LISTED ENTRIES START

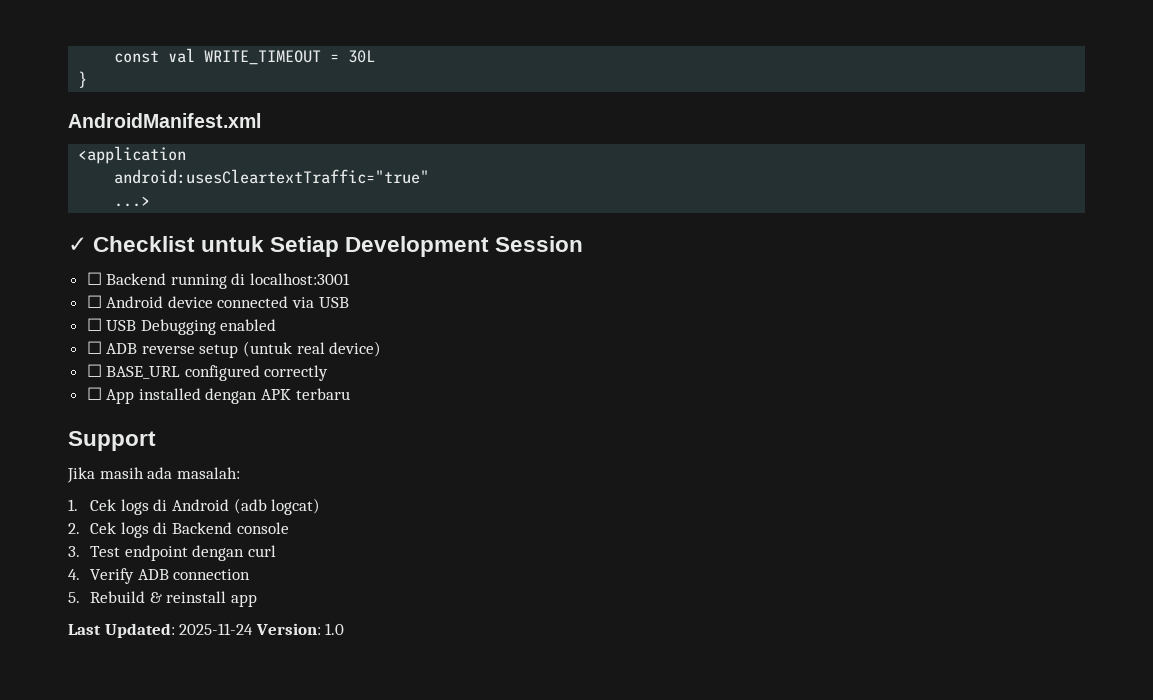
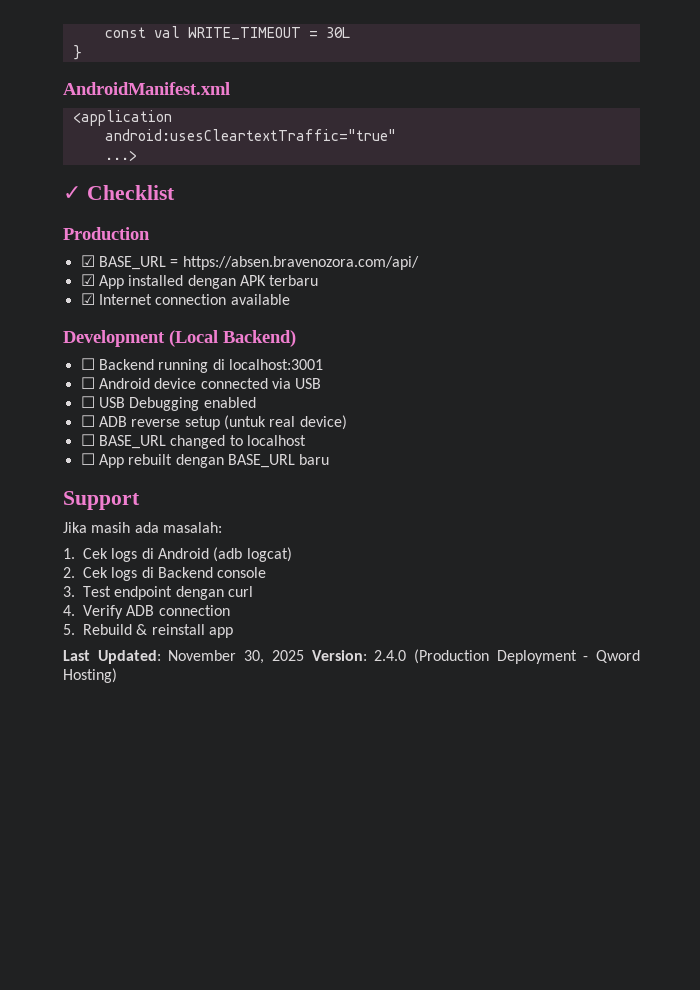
- ✓ Checklist untuk Setiap Development Session
+ ✓ Checklist
+ Production
+ ☑ BASE_URL = https://absen.bravenozora.com/api/
+ ☑ App installed dengan APK terbaru
+ ☑ Internet connection available
+ Development (Local Backend)
- ☐ BASE_URL configured correctly
+ ☐ BASE_URL changed to localhost
- ☐ App installed dengan APK terbaru
+ ☐ App rebuilt dengan BASE_URL baru
- Last Updated: 2025-11-24 Version: 1.0
+ Last Updated: November 30, 2025 Version: 2.4.0 (Production Deployment - Qword Hosting)

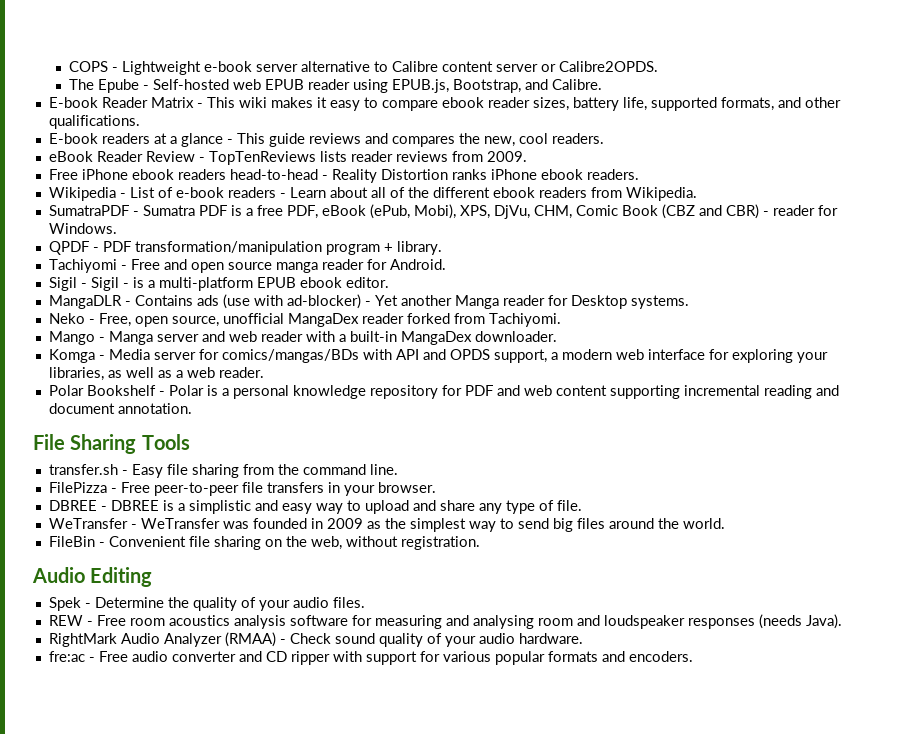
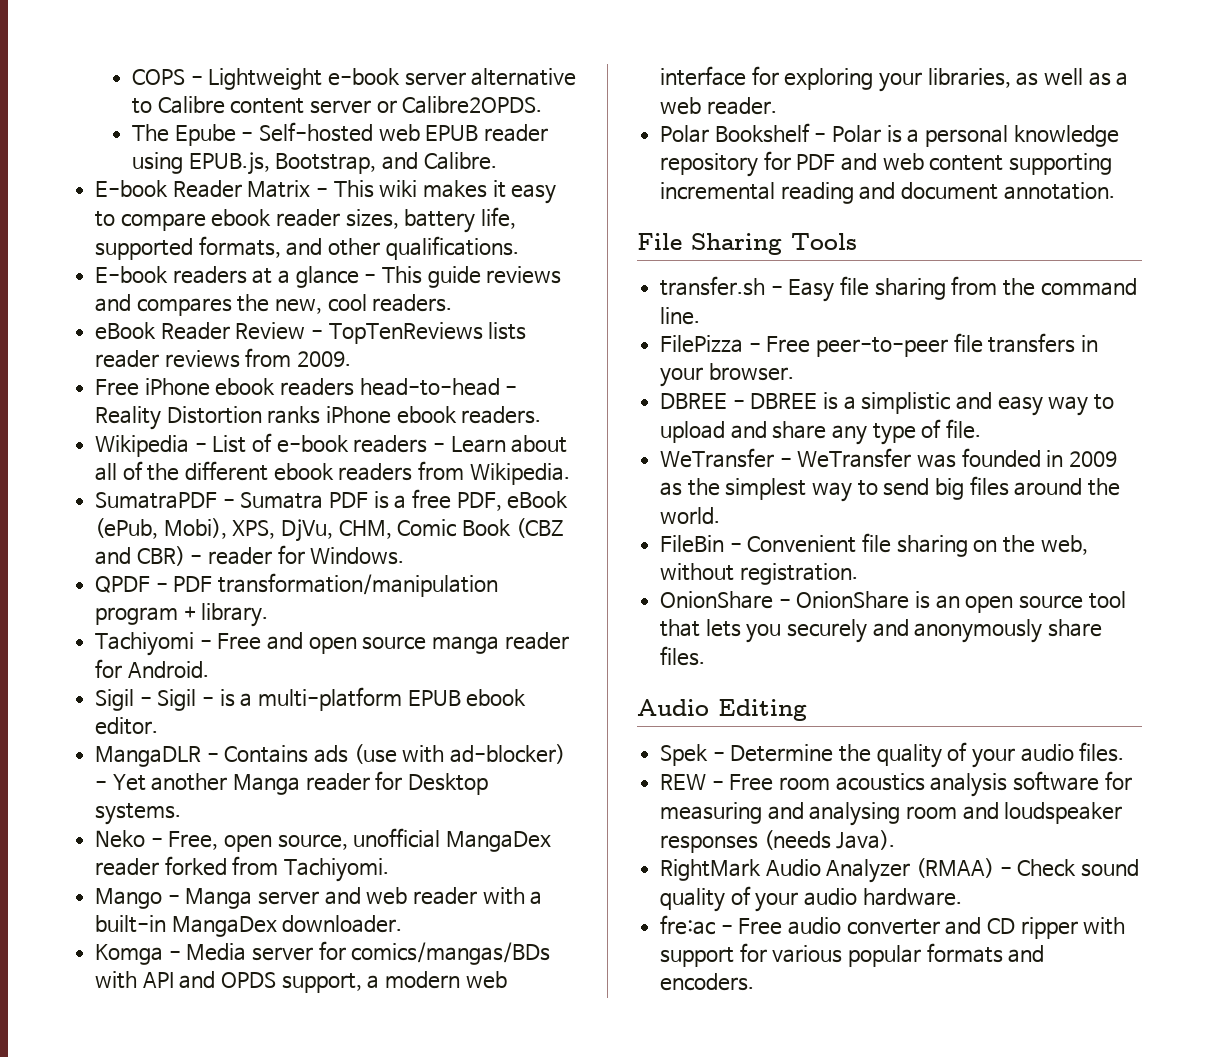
+ OnionShare - OnionShare is an open source tool that lets you securely and anonymously share files.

LISTED ENTRIES END

▶ **WHAT YOU SHOULD DO**
In the records above, how many lines contain the string "Production"? Reply with the number only.

▶ **TASK ANSWER**
2